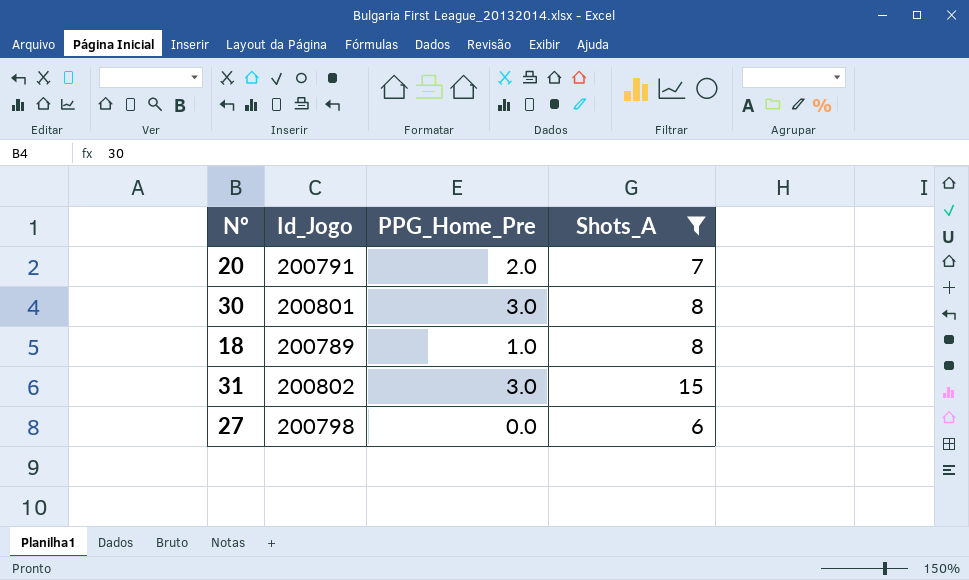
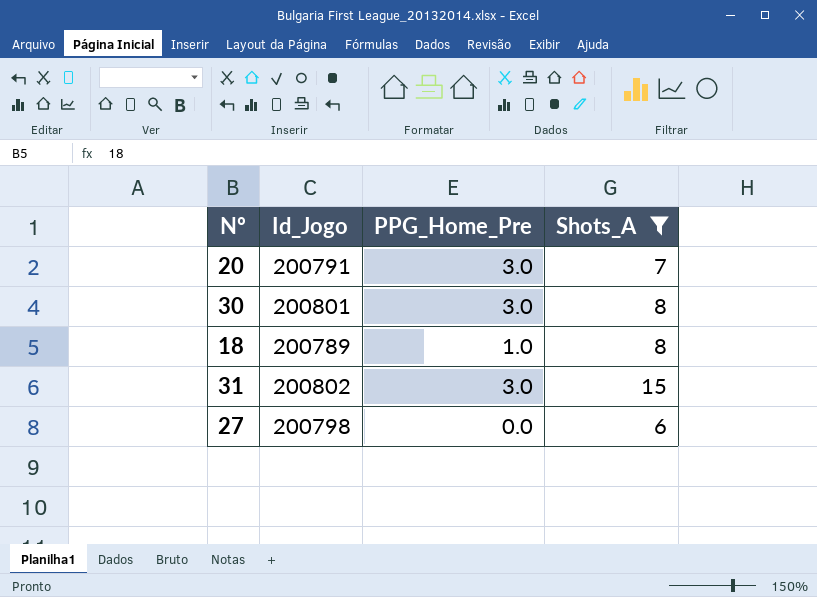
20 | PPG_Home_Pre: 2.0 -> 3.0

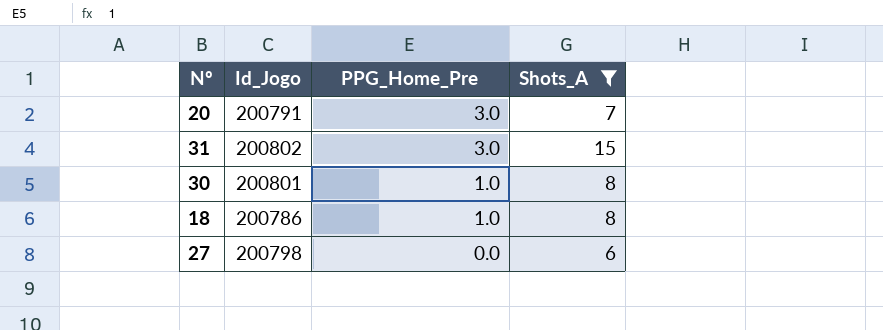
row order: none -> PPG_Home_Pre descending
30 | PPG_Home_Pre: 3.0 -> 1.0
18 | Id_Jogo: 200789 -> 200786

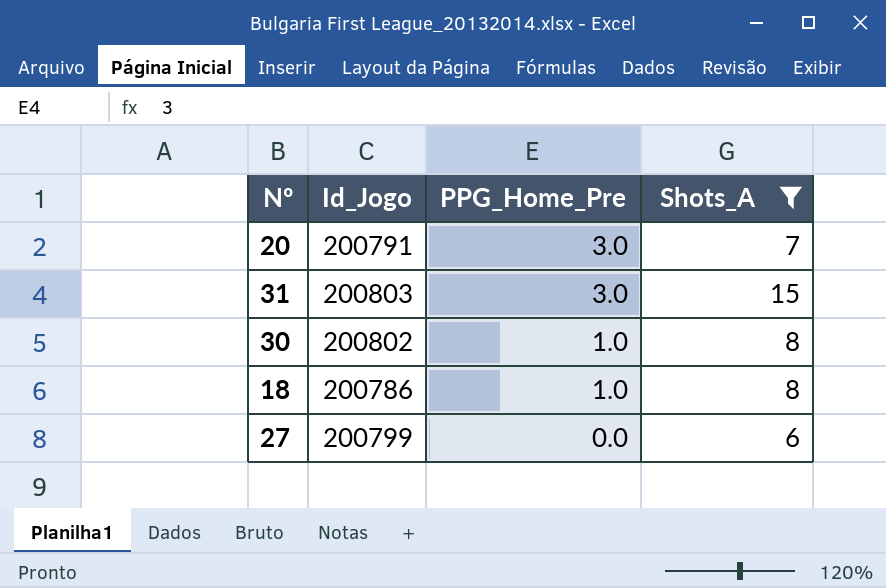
31 | Id_Jogo: 200802 -> 200803
30 | Id_Jogo: 200801 -> 200802
27 | Id_Jogo: 200798 -> 200799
#####
### Try it
From the line with "30 | PPG_Home_Pre: 3.0 -> 1.0" through the final line of the data above, copy everything exactly, both ends included, but not the pictures.

### Solution
30 | PPG_Home_Pre: 3.0 -> 1.0
18 | Id_Jogo: 200789 -> 200786

31 | Id_Jogo: 200802 -> 200803
30 | Id_Jogo: 200801 -> 200802
27 | Id_Jogo: 200798 -> 200799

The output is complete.